How to accept twitter stream using tweepy in streamparse spout and pass the tweets to bolt?

1k views Asked by At

Recently, I started working on storm and being more comfortable with python, I decided to use streamparse for working with storm. I am planning to accept a twitter stream in spout and perform some computations in bolt. But I cannot figure out how I would code that in spout. I have gone through various streamparse tutorials but they all show spout emitting tuples from static list and do not have stream like twitter streaming api provides. This is my code for storm:

class WordSpout(Spout):

def initialize(self, stormconf, context):
    self.words = itertools.cycle(['dog', 'cat','zebra', 'elephant'])
def next_tuple(self):
    word = next(self.words)
    self.emit([word])

This is my code for tweepy:

class listener(StreamListener):

def on_status(self,status):
    print(status.text)
    print "--------------------------------"
    return(True)

def on_error(self, status):
    print "error"
def on_connect(self):
    print "CONNECTED"


auth = OAuthHandler(ckey, csecret)


auth.set_access_token(atoken, asecret)

twitterStream = Stream(auth, listener())
twitterStream.filter(track=["california"])

How should I integrate both these codes?

1

There are 1 answers

0
CoolestNerdIII On

To do this, I setup a kafka queue, by which the tweepy listener wrote the status.text into the queue using pykafka. The spout then constantly read data from the queue to perform the analytics.

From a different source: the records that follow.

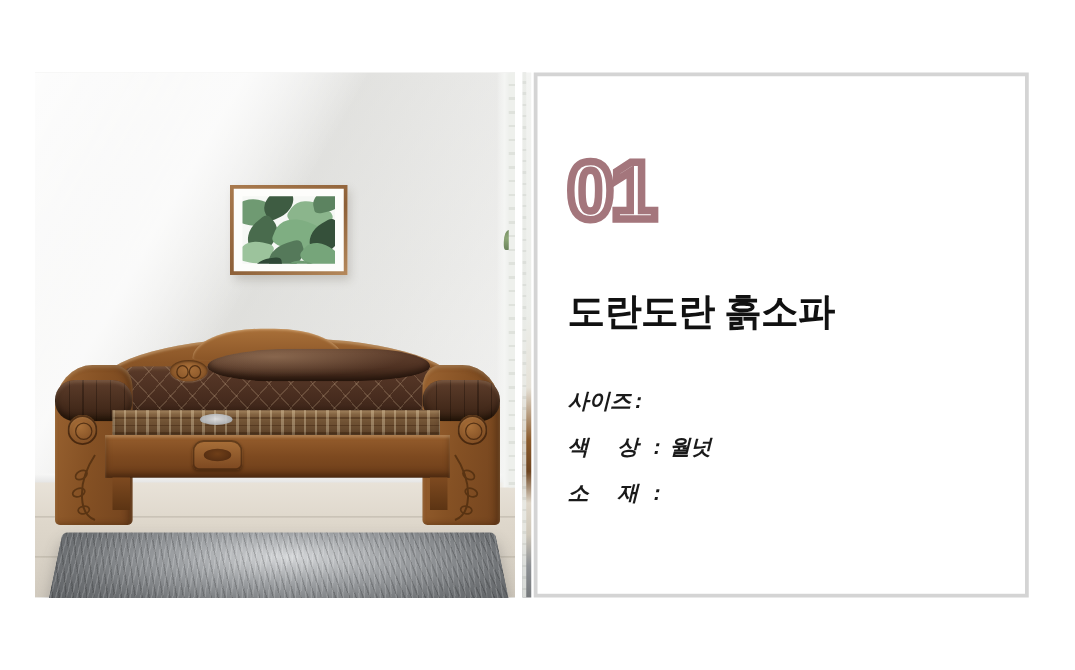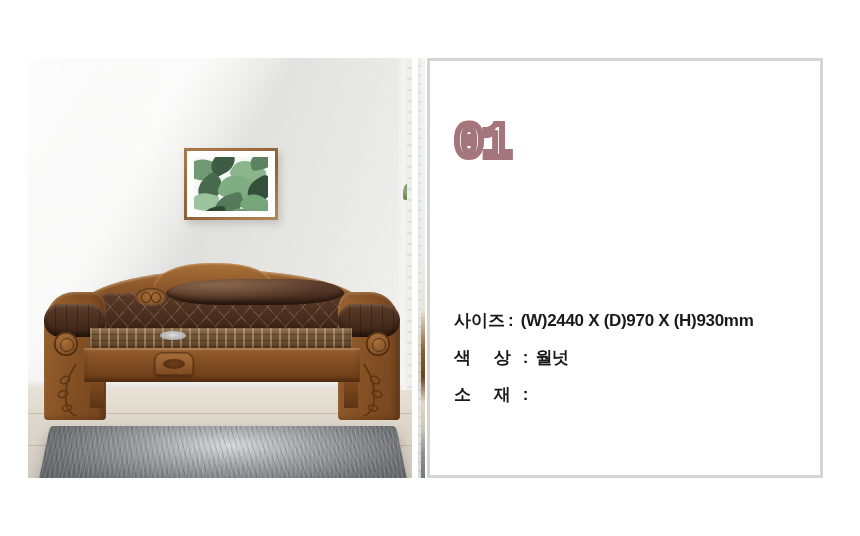--- a/index.html
+++ b/index.html
@@ -286,8 +286,8 @@
   .badge-number {
     position: absolute;
     left: 24px; top: 58px;
-    font-family: Liberation Mono, monospace;
-    font-size: 50px;
+    font-family: Liberation Sans, sans-serif;
+    font-size: 66px;
     font-weight: 700;
     line-height: 1;
     letter-spacing: -2px;

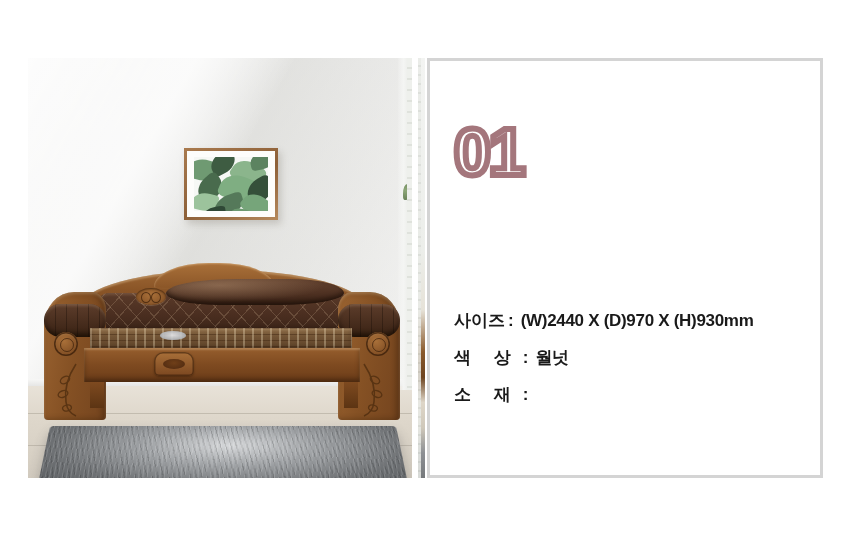--- a/index.html
+++ b/index.html
@@ -416,6 +416,7 @@
 
       <div class="badge-number">01</div>
 
+      <div class="product-title">도란도란 흙소파</div>
 
       <div class="spec-list">
 

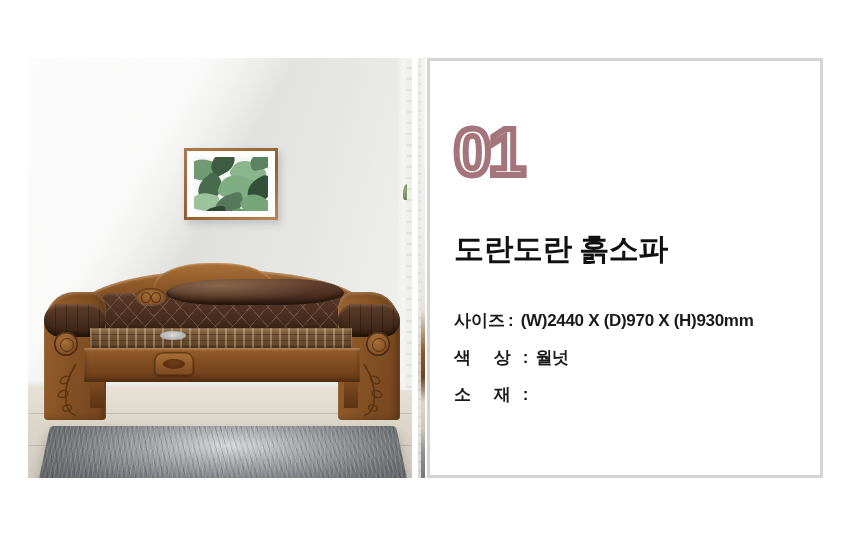--- a/index.html
+++ b/index.html
@@ -318,6 +318,7 @@
     font-size: 17px;
     color: #1a1a1a;
     white-space: nowrap;
+    font-style: italic;
   }
   .spec-label {
     font-weight: 700;

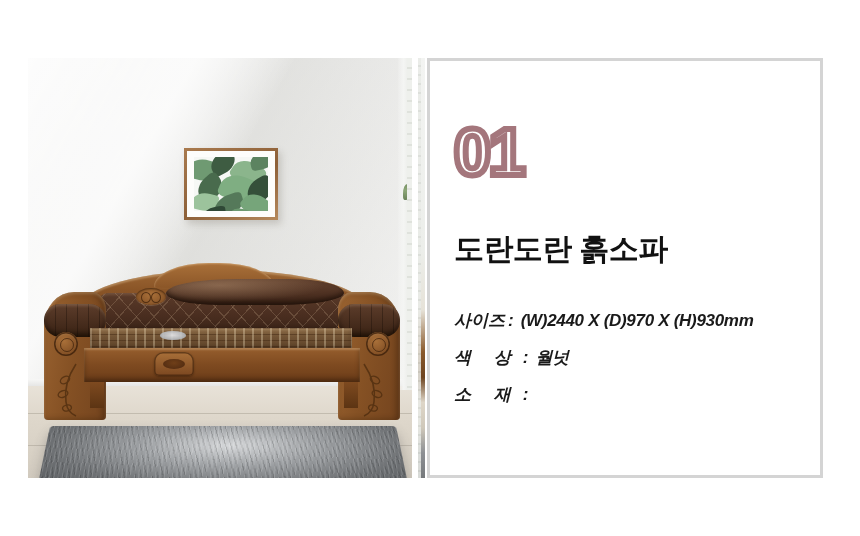--- a/index.html
+++ b/index.html
@@ -424,7 +424,6 @@
         <div class="spec-row">
           <span class="spec-label">사이즈</span>
           <span class="spec-colon">:</span>
-          <span class="spec-value">(W)2440 X (D)970 X (H)930mm</span>
         </div>
 
         <div class="spec-row">

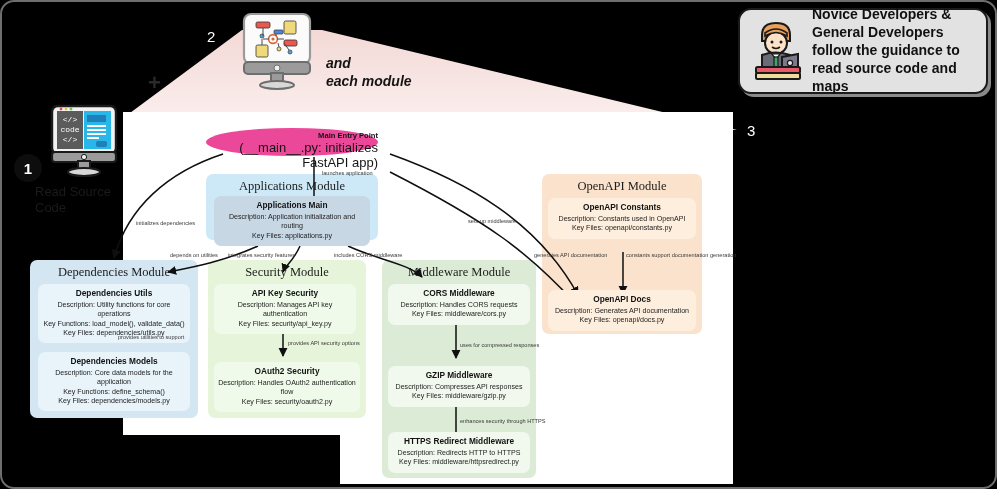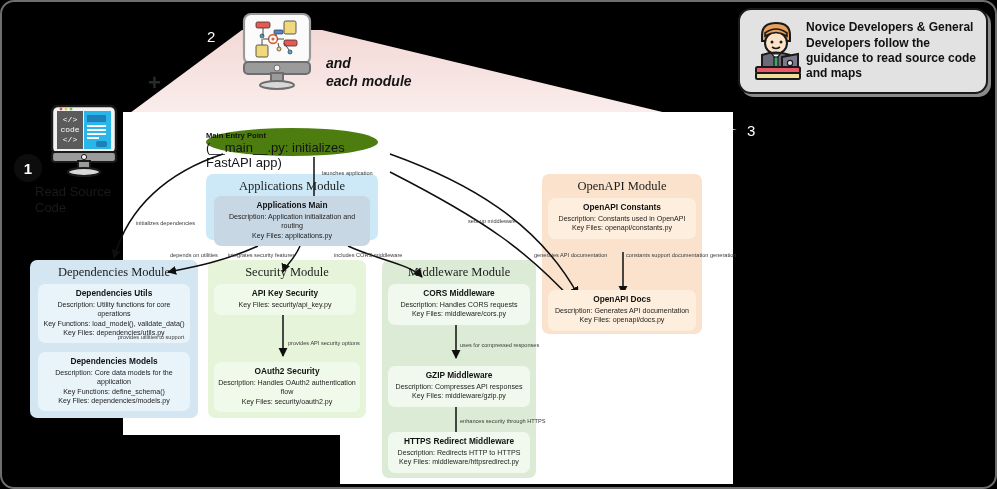--- a/index.html
+++ b/index.html
@@ -98,10 +98,11 @@
     box-shadow: 3px 3px 0 #8a8a8a;
   }
   .callout-text {
-    font-size: 12px;
+    font-size: 14px;
     font-weight: bold;
     color: #111111;
     line-height: 1.28;
+    margin-left: 6px;
   }
 
   

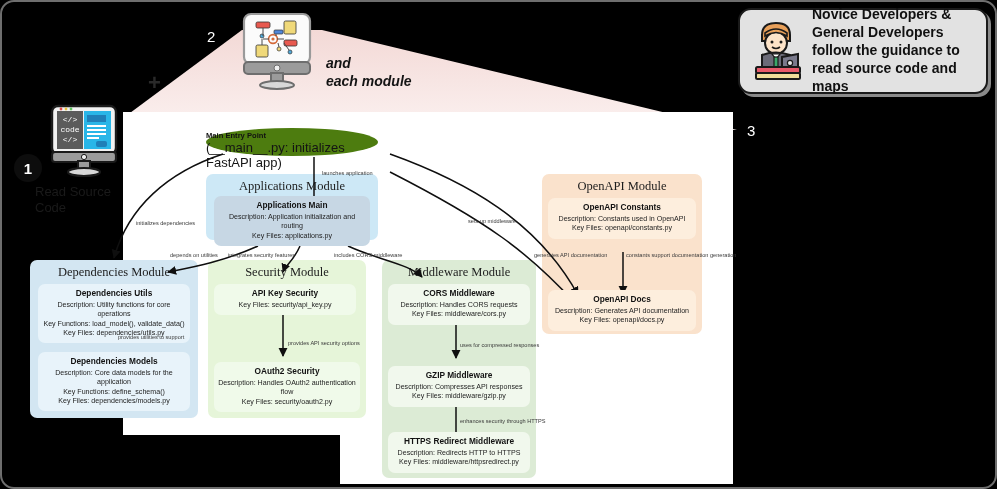--- a/index.html
+++ b/index.html
@@ -143,9 +143,9 @@
     position: absolute;
     left: 204px; top: 126px;
     width: 172px; height: 28px;
-    background: #4d7c0f;
+    background: #ec4899;
     border-radius: 50%;
-    text-align: left;
+    text-align: right;
     z-index: 16;
     padding-top: 3px;
   }

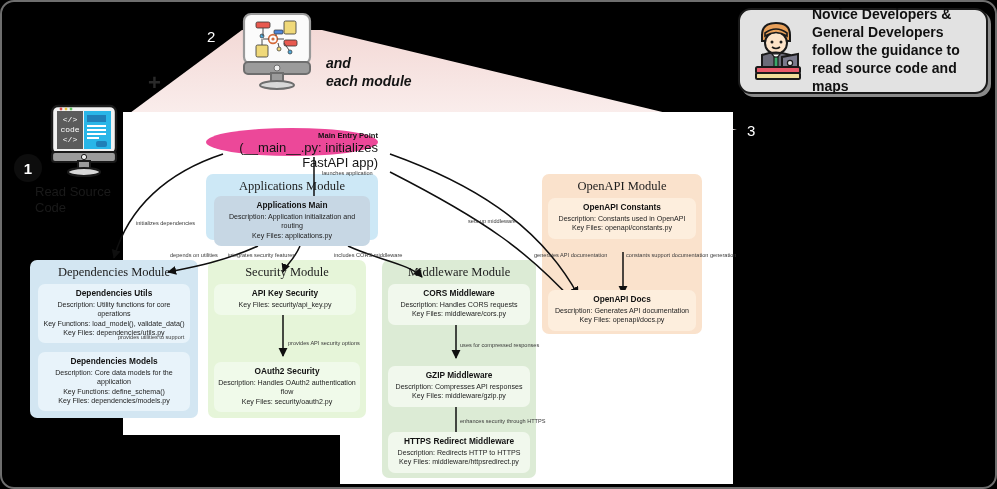--- a/index.html
+++ b/index.html
@@ -315,6 +315,7 @@
     </div>
     <div class="node" style="left:196px;top:172px;width:142px;background:#f0faea;">
       <div class="node-title">API Key Security</div>
+      <div class="node-line">Description: Manages API key authentication</div>
       <div class="node-line">Key Files: security/api_key.py</div>
     </div>
     <div class="node" style="left:196px;top:250px;width:146px;background:#f0faea;">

My code looks a bit like this:

listener.py:

class MyStreamListener(tweepy.StreamListener):

  def on_status(self, status):
    # print(status.text)
    client = KafkaClient(hosts='127.0.0.1:9092')

    topic = client.topics[str('tweets')]
    with topic.get_producer(delivery_reports=False) as producer:

        # print status.text
        sentence = status.text
        for word in sentence.split(" "):
            if word is None:
                continue
            try:
                word = str(word)
                producer.produce(word)
            except:
                continue

  def on_error(self, status_code):
    if status_code == 420:  # exceed rate limit
        return False
    else:
        print("Failing with status code " + str(status_code))
        return False

auth = tweepy.OAuthHandler(API_KEY, API_SECRET)
auth.set_access_token(ACCESS_TOKEN, ACCESS_TOKEN_SECRET)
api = tweepy.API(auth)
myStreamListener = MyStreamListener()
myStream = tweepy.Stream(auth=api.auth, listener=myStreamListener)

myStream.filter(track=['is'])

Spout File:

from streamparse.spout import Spout
from pykafka import KafkaClient

class TweetSpout(Spout):
    words = []

    def initialize(self, stormconf, context):
        client = KafkaClient(hosts='127.0.0.1:9092')

        self.topic = client.topics[str('tweets')]

    def next_tuple(self):
        consumer = self.topic.get_simple_consumer()
        for message in consumer:
            if message is not None:
                self.emit([message.value])
        else:
            self.emit()